NEW YORK (AP) -A judge threw out a petition by neighborhood groups to stop the $4 billion redevelopment of Brooklyn's Atlantic Yards, where construction of an arena for the NBA's Nets is planned.
State Supreme Court Justice Joan Madden ruled Friday that developers of the 22-acre site did enough studies on the impact of traffic, crowds, potential terrorism and other environmental factors on the area to satisfy legal requirements.
The petitioners, a coalition of 26 neighborhood groups, had claimed they would be ``directly affected'' and ``harmed by the substantial adverse environmental impacts of a project of such enormous scale.''
The project's opponents said agencies and developers had not taken the requisite ``hard look'' at the project's impact on open space, schools, fire and police protection, and had not considered alternative projects.

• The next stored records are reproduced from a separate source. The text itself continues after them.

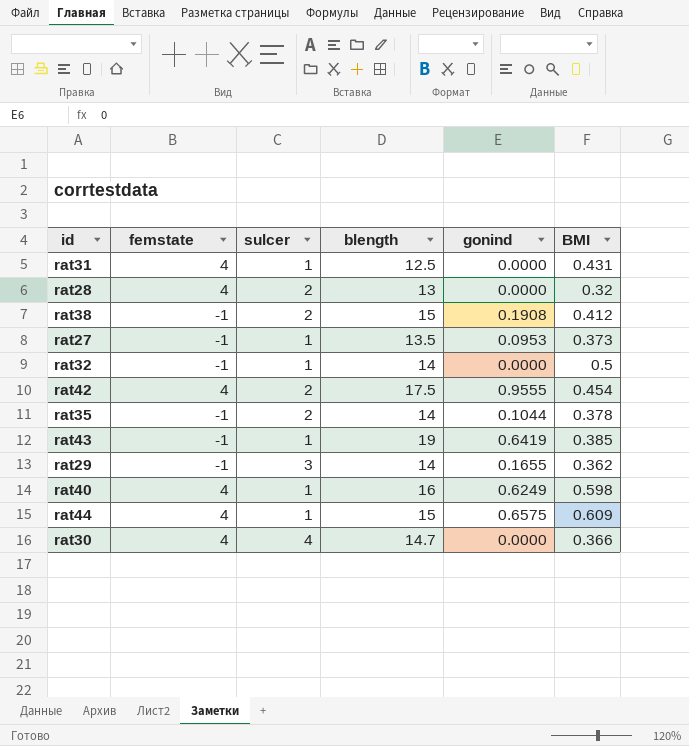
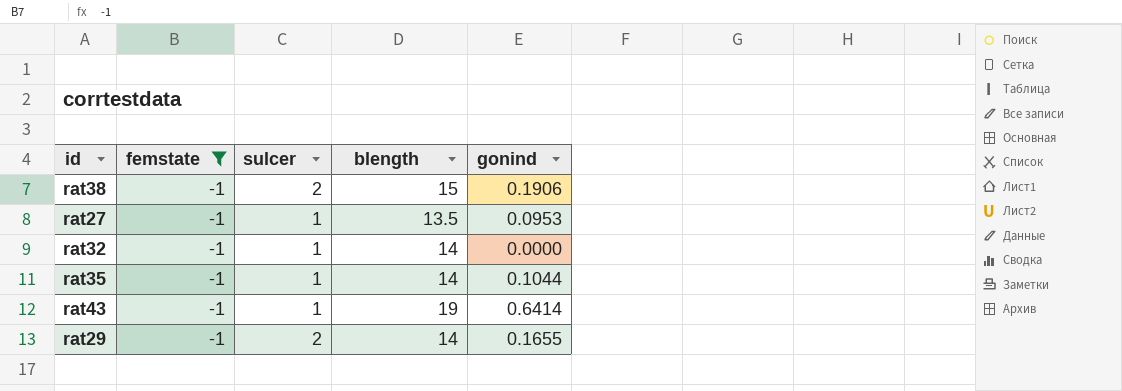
filter: none -> femstate = -1
column BMI | position: 6 -> none
rat38 | gonind: 0.1908 -> 0.1906
rat35 | sulcer: 2 -> 1
rat43 | gonind: 0.6419 -> 0.6414
rat29 | sulcer: 3 -> 2

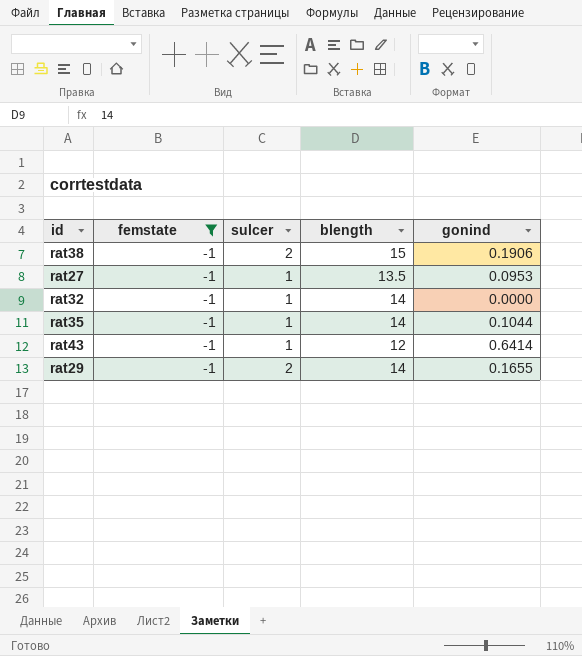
rat43 | blength: 19 -> 12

Bruce Ratner, CEO and Chairman of Forest City Ratner, praised the Manhattan court's decision.
``It further clears the way for Atlantic Yards and the thousands of jobs, affordable housing units and world-class arena ... that will accompany the project,'' he said in a statement.
Ratner said he is moving ``full speed ahead on the project.''
Besides a new arena for the Nets, the project is expected to include office space and as many as 6,400 new apartments.
Jeffrey S. Baker, lead lawyer for the community plaintiffs, said they would appeal.
Daniel Goldstein, spokesman for Develop Don't Destroy Brooklyn, one of the groups opposing the development, said the group's fight was far from over.
``Let's be clear: Atlantic Yards cannot move forward while the 13 plaintiffs - homeowners, business owners and tenants - are in federal court in a separate case challenging New York State's unconstitutional use of eminent domain.''
An appeal is pending in that case, which was dismissed by a federal judge last year.